Podpułkownik M. przez wiele godzin dziennie oglądał strony z ostrą pornografią. Biegli potwierdzili posiadanie przez niego pornografii dziecięcej, ale śledztwo w tej sprawie umorzono - pisze "Polska". Nowy wątek w tej sprawie jest następujący. Dziennikarze dotarli do dokumentów, z których wynika, że o "specyficznym hobby" oficera dobrze wiedziało jego szefostwo, ale nie przeszkodziło to w awansowaniu mężczyzny .

Reklama

Wskazuje na to korespondencja między kierownictwem delegatury ABW w Poznaniu a centralą w Warszawie po wyborach w 2005 r. Znajdowały się tam akta personalne podpułkownika M. Z relacji umieszczonej w dzienniku wynika, że były w nich informacje na temat plików oglądanych przez M.

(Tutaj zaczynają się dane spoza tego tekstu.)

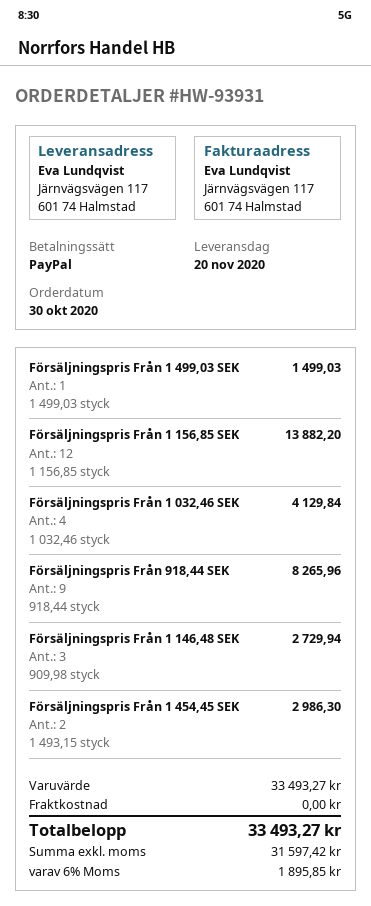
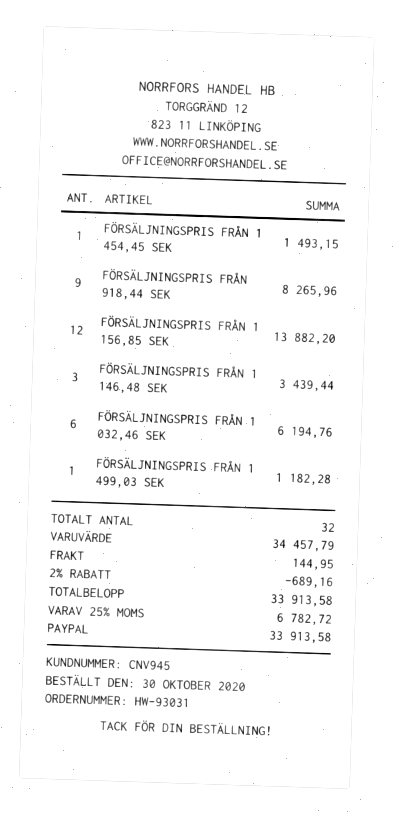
order number: HW-93931 -> HW-93031
Försäljningspris Från 1 499,03 SEK: 1 for 1499.03 -> 1 for 1182.28
Försäljningspris Från 1 032,46 SEK: 4 for 4129.84 -> 6 for 6194.76
Försäljningspris Från 1 146,48 SEK: 3 for 2729.94 -> 3 for 3439.44
Försäljningspris Från 1 454,45 SEK: 2 for 2986.30 -> 1 for 1493.15
subtotal: 33493.27 -> 34457.79
discount: none -> 2% = 689.16
shipping: 0.00 -> 144.95
tax: 6% = 1895.85 -> 25% = 6782.72
total: 33493.27 -> 33913.58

Kiedy szefem ABW został Bogdan Święczkowski, wybrał M. na swojego doradcę, później awansował go na zastępcę dyrektora Inspektoratu Nadzoru, Kontroli i Bezpieczeństwa. Przed odejściem mianował M. szefem delegatury ABW w Poznaniu. Zdymisjonowano go na krótko przed ukazaniem się pierwszego artykułu na temat jego "zainteresowań".

Mężczyzny nie skazano. Prokuratura umorzyła postępowanie w tej sprawie. Powodem takiego działania śledczych mogła być korzystna dla M. interpretacja prawna. Pliki znaleziono na jego komputerze dawno, bo w 2002 roku. Wtedy nie było karane samo posiadanie pornografii dziecięcej, ale jej sprowadzanie.

M. nadal pracuje w ABW. Agencja odmawia wszelkich informacji na jego temat - pisze "Polska".